Now for a quick look at your code and some suggestions for improvement.
Without considering the actual algorithm your are using, your first order of business should be to eliminate your code's tendency to recalculate the same values over and over multiple times.
Also, you seem to be using instance variables (#x, #y, etc.) where local variables will do the job nicely. Not to mention your use of class methods which are only being called from within instance methods of the same class. You should turn those into instance methods as well. (These are not really optimization hints, but suggestions on how to improve your Ruby code.)
Take this method as an example:
def self.formulaone(n)
#x = 1
#y = -1
until 4*(#x**2) >= n
#y = -#y if Math.sqrt(n-(4*(#x**2))).floor - Math.sqrt(n-(4*(#x**2))) == 0
#x += 1
end
#y
end
In the loop, you are calculating the expression 4*(#x**2) three times. One is enough, so store the result in a temporary local variable, fsq. You are also calculating the square root of the same number two times inside the loop. Again, store the value in a temporary variable root, and use that.
def formulaone_b(n)
x = 1
y = -1
until (fsq = 4*(x**2)) >= n
root = Math.sqrt(n - fsq)
y = -y if root.floor - root == 0
x += 1
end
y
end
That should be a good start.
Probably not an optimization, but you can make the code a bit cleaner by calculating the range for x beforehand, then iterate over it using each:
def formulaone_c(n)
y = -1
(1..Math.sqrt(n / 4)).each do |x|
root = Math.sqrt(n - 4*(x**2))
y = -y if root.floor == root # See below
end
y
end
In the above code I have also replaced the comparison root.floor - root == 0 with the simpler but equivalent comparison root.floor == root, removing one unnecessary substraction.

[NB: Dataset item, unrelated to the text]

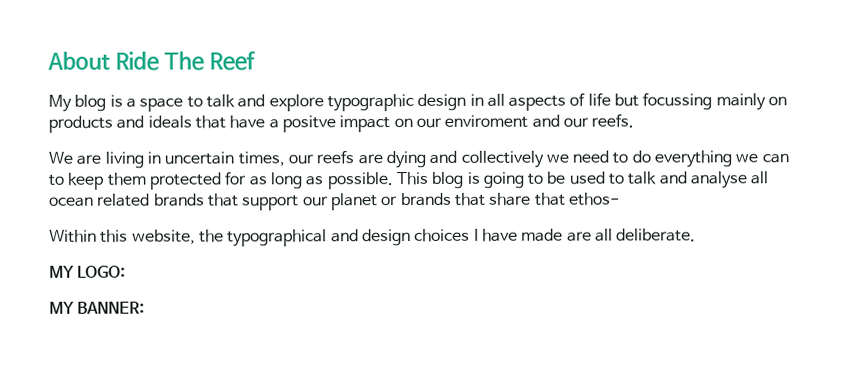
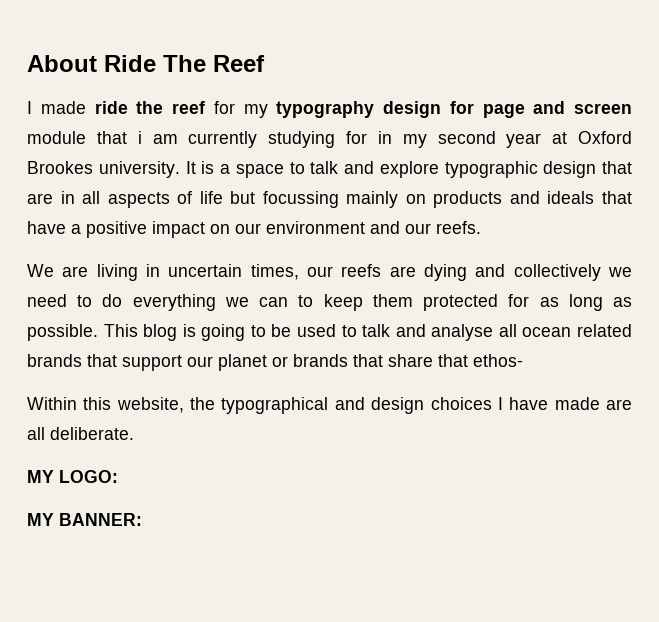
[48,94,107,112] My blog -> [27,101,632,118] [27,131,632,148] [27,161,196,178] I made ride the reef for my typography design for page and screen module that i am currently studying for in my second year at Oxford Brookes university. It
(467, 102) none -> [602,161,632,174] [27,193,53,204] that are
[281,115,336,133] positve -> [86,221,147,238] positive
[444,114,529,128] enviroment -> [266,221,365,234] environment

One more idea: instead of calculating n - 4*(x**2) for each iteration, you might just gain a tiny bit of speed by noticing that this value will decrease by x * 8 + 4 every step, so use a helper variable d to update the value of the former expression like this:
def formulaone_d(n)
y = -1
d = n - 4 # Value of n - 4*(x**2) when x = 1
(1..Math.sqrt(n / 4)).each do |x|
root = Math.sqrt(d)
y = -y if root.floor == root
d -= x * 8 + 4 # Value of n - 4*(x**2) after x increases
end
y
end
Correctness
First, your code is not correct:
def self.formulathree(n)
#x = 1
#y = -1
until 3*(#x**2) >= n
#y = -#y if Math.sqrt(((#x**2)+n)/3).floor - Math.sqrt(((#x**2)+n)/3) == 0 && #x > #y
#x += 1
end
#y
end
Whether or not #y is less than #x is immaterial, and it's always true, since #y = ±1 and when #x = 1, #y = -1 < 1.
What you are interested in is the number of representations
n = 3*a^2 - b^2
with integers a > b > 0. Now, a^2 = (n + b^2)/3, so you want
(n + b^2)/3 > b^2
n + b^2 > 3*b^2
n > 2*b^2
and not n > 3*b^2 (b stands for #x here). For example,
143 = 11* 13 = 3*7^2 - 2^2 = 3*8^2 - 7^2
but 3*7^2 = 147 > 143, so #x = 7 wouldn't be considered, so 143 would be deemed prime by formulathree and
179 = 3*9^2 - 8^2
would not be considered prime, although it is, since 3*8^2 = 192 > 179.
Another problem becomes apparent when you output each considered n in initialize for debugging.
array1 = (x..y).to_a
array1.each do |n|
if PrimeFun.primelogic(n%60, n) == 1
array1.delete_if { |p| p % n == 0}
array1.each is more or less
for(index = 0; index < array1.length; ++i)
but when you remove the multiples of n, you also remove n itself, so the element directly after moves to the index n had, and is skipped. You can fix that by deleting only multiples of n greater than n:
array1.delete_if { |p| p > n && p % n == 0 }
Performance
The big performance problem is the algorithm. If you call initialize(2,n), for every prime, you traverse the array and remove multiples by trial division. Each prime is divided by each smaller prime (except 2, 3 and 5) to see whether it shall be removed from the array. That is the infamous Turner "sieve" whose complexity is O((n/log n)^2), almost quadratic. Since you don't even remove multiples of 2,3 and 5 from the array unless these multiples have larger prime factors, the complexity might be even slightly worse.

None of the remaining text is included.